Bonn und Washington: Ihr Verhältnis hat schon viele Stöße überstanden

Von Josef Joffe

Helmut Schmidts Schwierigkeiten mit Jimmy Carter begannen mit einer Liebeserklärung an den amerikanischen Präsidenten. "Ich mag Ihren Präsidenten wirklich", verriet er einem Newsweek-Reporter. "Er hat viel geleistet und uns auch ganz schön geholfen ... Ich hege starke persönliche Gefühle für ihn, und ich glaube, er mag mich auch."

Nur: Es war der falsche Präsident, nämlich Gerald Ford. Und es war die falsche Zeit, nämlich der Herbst 1976, als Ford gegen Jimmy Carter in den Wahlkampf zog. Den Gegner des Nixon-Nachfolgers bedachte Schmidt nur mit höflicher Gleichgültigkeit: "Über Herrn Carter möchte ich gar nichts sagen, weder positiv noch negativ. Ich habe mich nur einmal eine Stunde lang mit ihm unterhalten." Schmidts milde Wahlspende ging daneben. Ford verlor, und Carter wurde Amerikas 39. Präsident.

Seitdem haben sich Kanzler und Präsident dreimal getroffen, aber kaum liebevolle Bande geknüpft – auch wenn Schmidt schon im Juli. 1977 die "engen und herzlichen" Beziehungen zwischen den beiden Ländern lobte und Carter – "Ihnen persönlich, Jimmy" – seine "große Bewunderung" angedeihen ließ. "Jimmy" kam ihm während seines ersten Besuchs in Carters Weißem Haus so zögernd über die Lippen, daß die Reporter hinterher spotteten, Schmidt habe dem drängenden Carter endlich das "You" angeboten.

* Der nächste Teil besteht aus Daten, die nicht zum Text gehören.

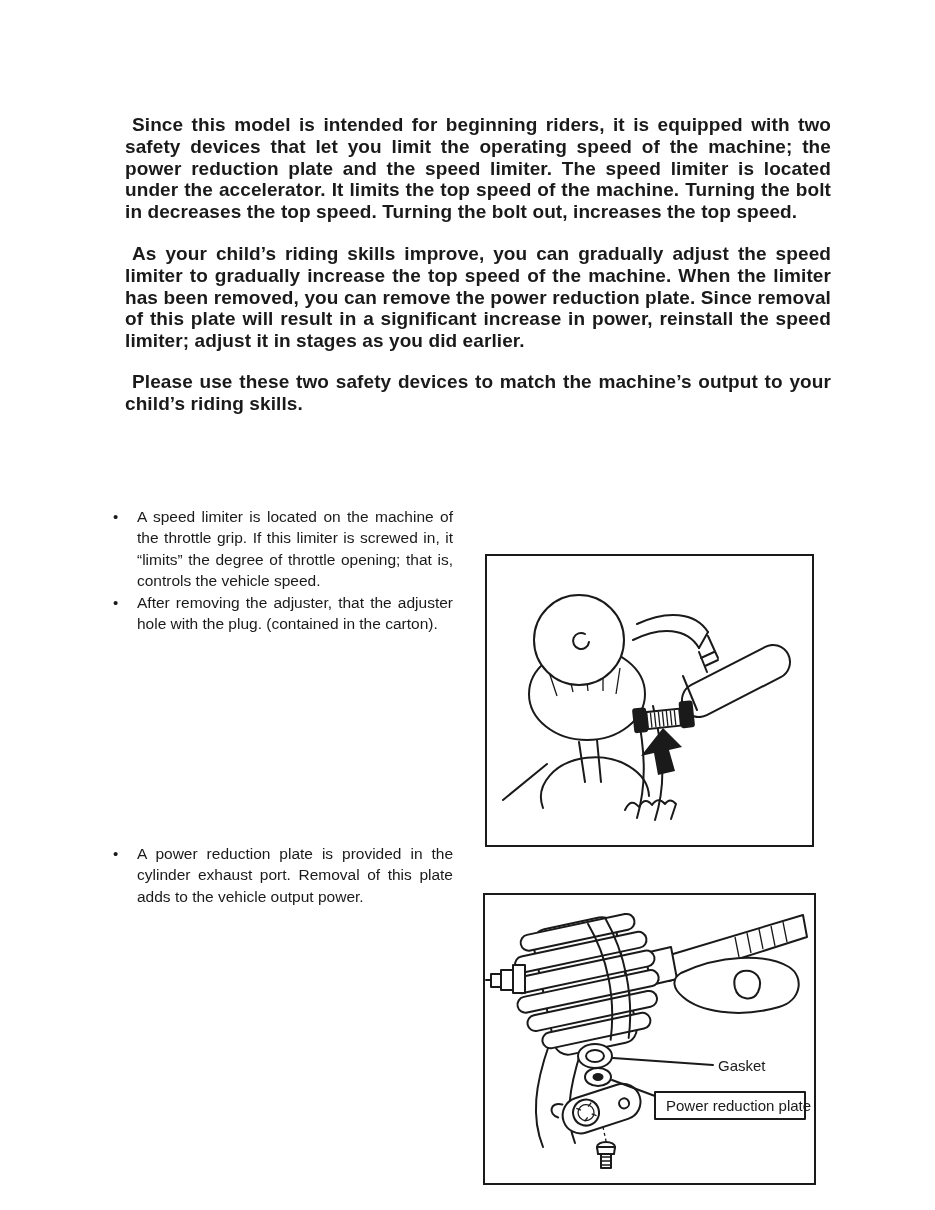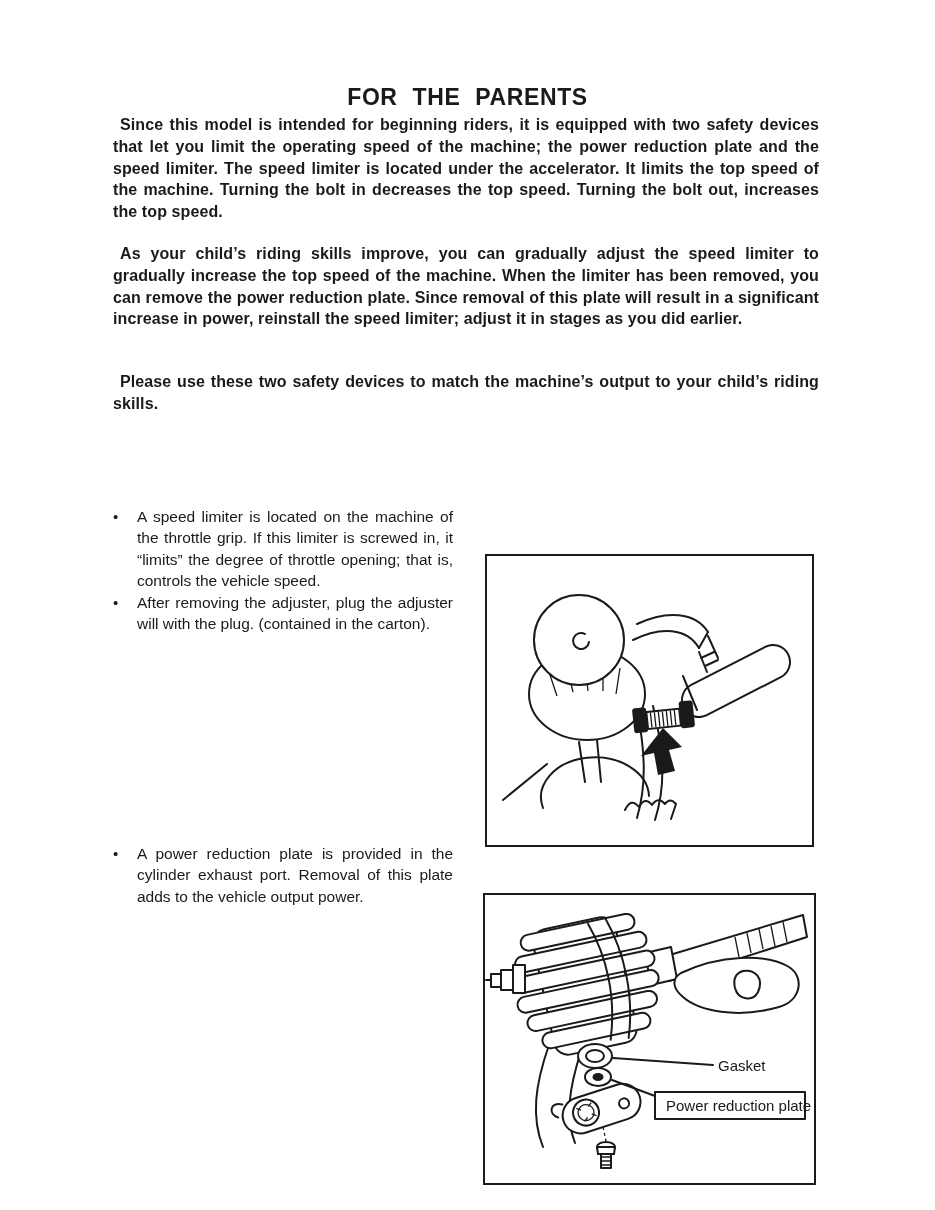--- a/index.html
+++ b/index.html
@@ -49,7 +49,6 @@
 
 <div class="page">
 
-  <h1 class="title">FOR THE PARENTS</h1>
 
   <p class="para para1">Since this model is intended for beginning riders, it is equipped with two safety devices that let you limit the operating speed of the machine; the power reduction plate and the speed limiter. The speed limiter is located under the accelerator. It limits the top speed of the machine. Turning the bolt in decreases the top speed. Turning the bolt out, increases the top speed.</p>
   <p class="para para2">As your child’s riding skills improve, you can gradually adjust the speed limiter to gradually increase the top speed of the machine. When the limiter has been removed, you can remove the power reduction plate. Since removal of this plate will result in a significant increase in power, reinstall the speed limiter; adjust it in stages as you did earlier.</p>

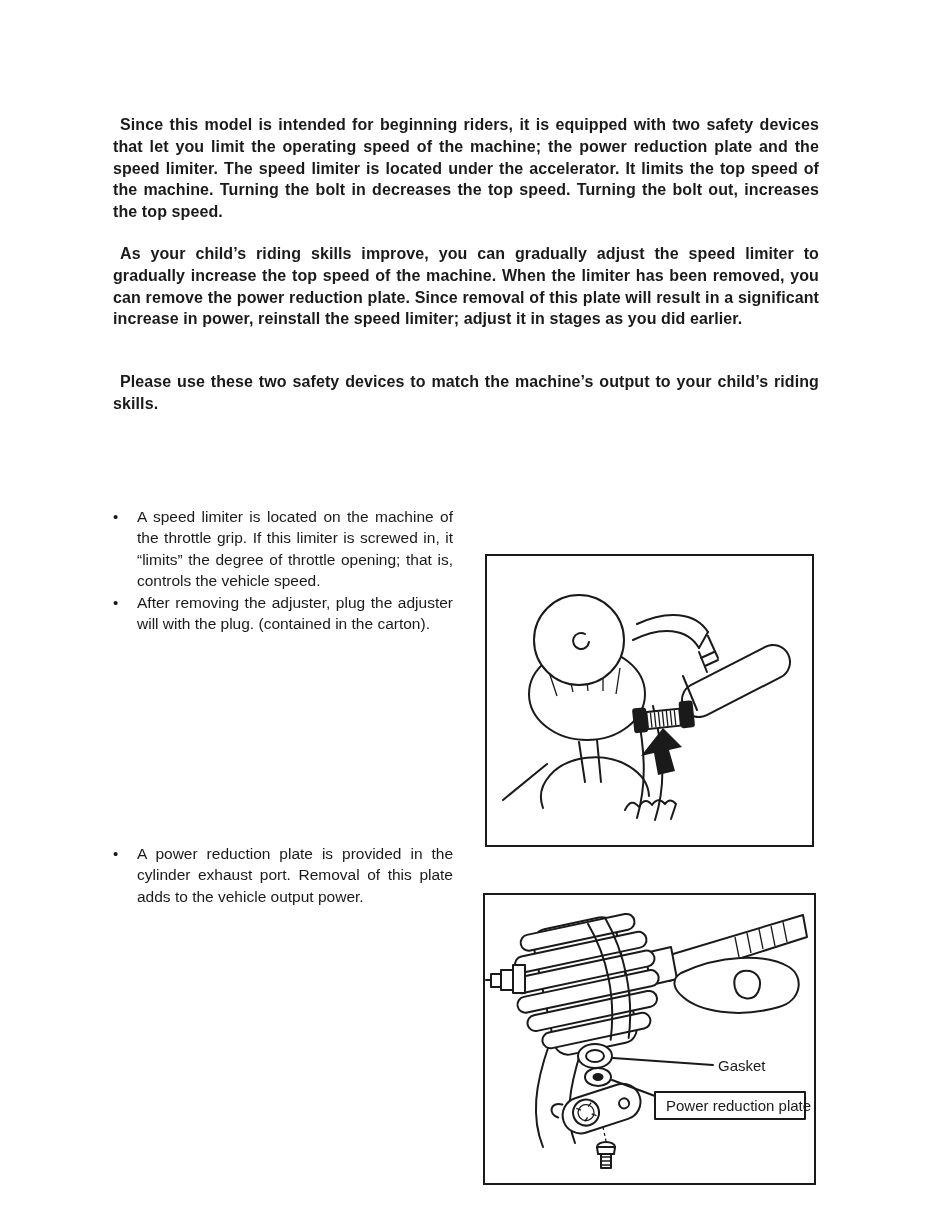--- a/index.html
+++ b/index.html
@@ -15,8 +15,8 @@
     letter-spacing:0.6px; word-spacing:8px;
   }
   .para {
-    position:absolute; left:113px; width:706px; margin:0;
-    font-size:16px; font-weight:bold; line-height:21.8px;
+    position:absolute; left:125px; width:706px; margin:0;
+    font-size:19px; font-weight:bold; line-height:21.8px;
     text-align:justify; text-indent:7px; letter-spacing:0.1px;
   }
   .para1 { top:114px; }

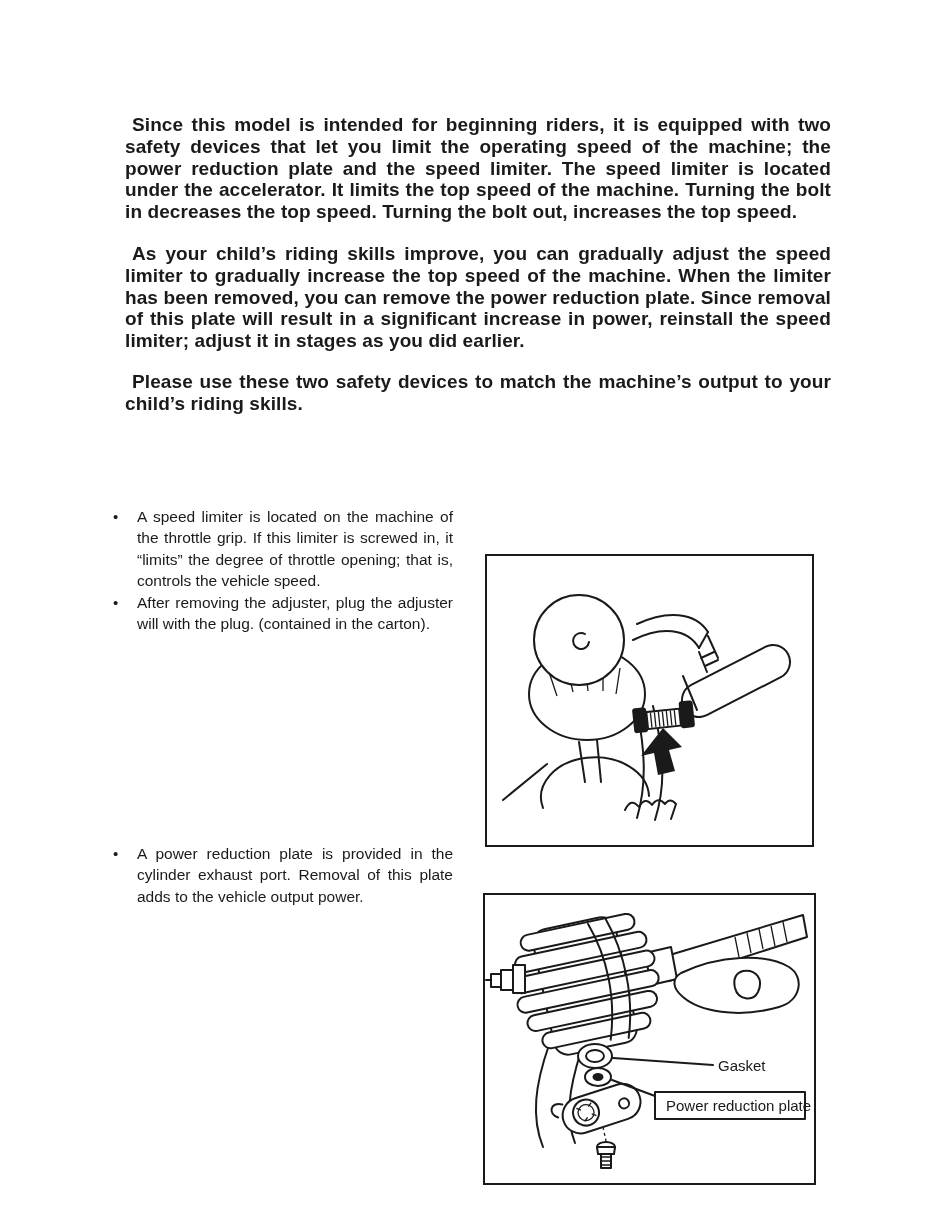--- a/index.html
+++ b/index.html
@@ -61,7 +61,7 @@
     </div>
     <div class="bullet-item">
       <span class="bullet-dot">•</span>
-      <span class="bullet-text">After removing the adjuster, plug the adjuster will with the plug. (contained in the carton).</span>
+      <span class="bullet-text">After removing the adjuster, that the adjuster hole with the plug. (contained in the carton).</span>
     </div>
   </div>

Beide Männer haben es nicht leicht miteinander, allen Beteuerungen zum Trotz. Zum Teil sind sie einander zu ähnlich. Zurückhaltende Bescheidenheit ziert weder den einen noch den anderen; beide würden lieber dem anderen den Vortritt lassen, wenn es darum geht, einmal bezogene Positionen zu räumen. Beide wissen ganz genau, was sie wollen, und scheuen sich selten, die Öffentlichkeit an der eigenen Erleuchtung teilhaben zu lassen. Doch sind sie einander auch sehr unähnlich.

Wo Carter manchmal der Kompaß fehlt, mangelt es Schmidt zuweilen an politischem Takt. Der Präsident mag zu lange schwanken, aber der Kanzler gerät zu leicht ins Schimpfen – eine Versuchung, die ihm in Frankreich den Titel "le Feldwebel", in Amerika den Beinamen "Schmidt the Lip" eingetragen hat. Carters hehre Visionen zerschellen oft in der Kluft zwischen Wollen und Können; was ihm an Erfahrung und Einfühlungsvermögen fehlt, versucht er durch schieren Elan auszugleichen. Dafür finden Schmidts richtige Einsichten gerade im argwöhnischen Ausland nicht immer den verdienten Widerhall, weil sie nach teutonischer Besserwisserei klingen. Der eine predigt, der andere doziert. Es ist ein Konflikt zwischen Profi und Prophet, zwischen zwei Männern, die das höchste Amt in den beiden mächtigsten Ländern des Westens aus entgegengesetzten Richtungen erklommen haben.